Task to complete: Copying rule for the data below: pictures stay out, and only the lines from the one with "column theta_c6 | position: 9 -> none" down to the one with "502798 | delta_c6: -219322 -> -208356", inclusive, are repeated exactly.

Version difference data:

#####

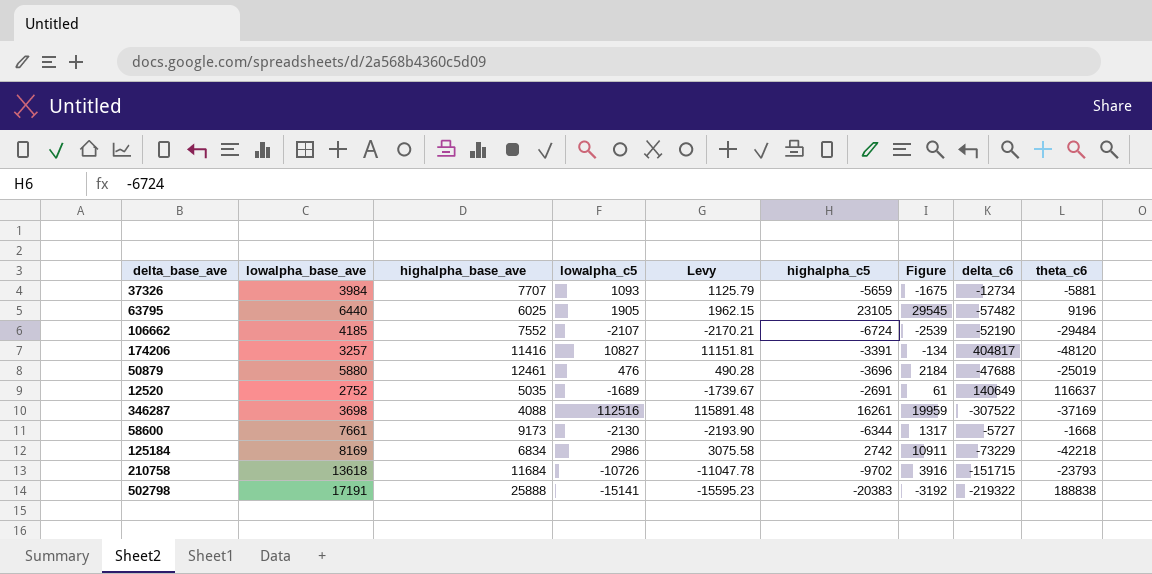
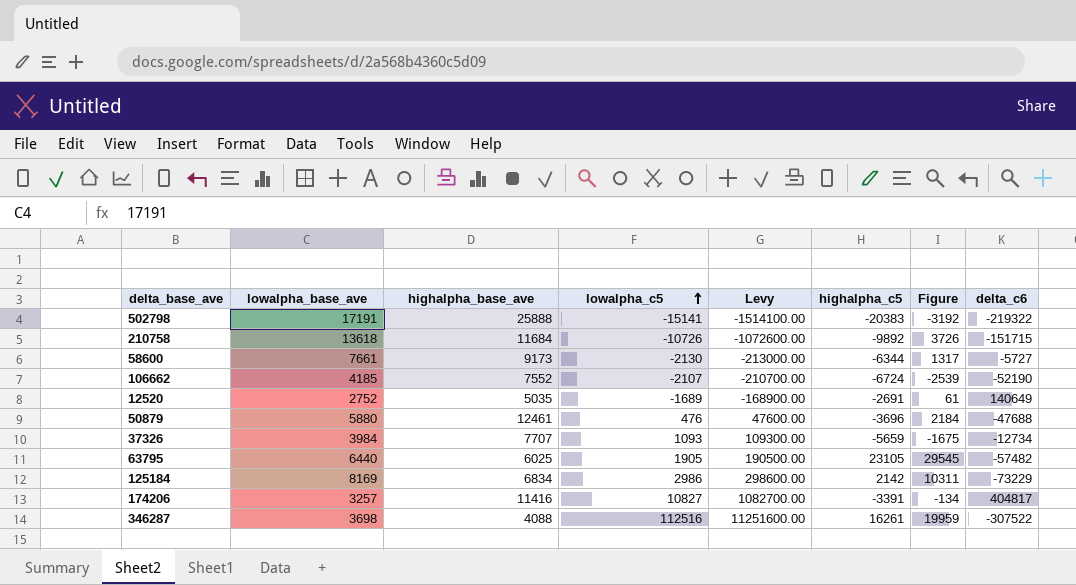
row order: none -> lowalpha_c5 ascending
column theta_c6 | position: 9 -> none
column Levy | formula: [lowalpha_c5] * 1.03 -> [lowalpha_c5] * 100
210758 | highalpha_c5: -9702 -> -9892
210758 | Figure: 3916 -> 3726
125184 | highalpha_c5: 2742 -> 2142
125184 | Figure: 10911 -> 10311

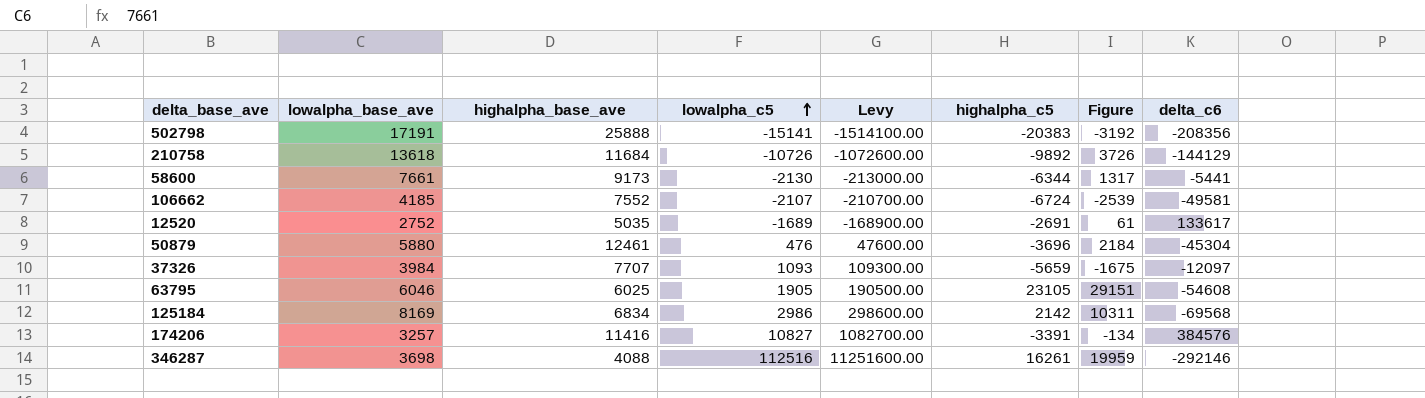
502798 | delta_c6: -219322 -> -208356
210758 | delta_c6: -151715 -> -144129
58600 | delta_c6: -5727 -> -5441
106662 | delta_c6: -52190 -> -49581
12520 | delta_c6: 140649 -> 133617
50879 | delta_c6: -47688 -> -45304
37326 | delta_c6: -12734 -> -12097
63795 | lowalpha_base_ave: 6440 -> 6046
63795 | Figure: 29545 -> 29151
63795 | delta_c6: -57482 -> -54608
125184 | delta_c6: -73229 -> -69568
174206 | delta_c6: 404817 -> 384576
346287 | delta_c6: -307522 -> -292146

#####

Response:
column theta_c6 | position: 9 -> none
column Levy | formula: [lowalpha_c5] * 1.03 -> [lowalpha_c5] * 100
210758 | highalpha_c5: -9702 -> -9892
210758 | Figure: 3916 -> 3726
125184 | highalpha_c5: 2742 -> 2142
125184 | Figure: 10911 -> 10311

502798 | delta_c6: -219322 -> -208356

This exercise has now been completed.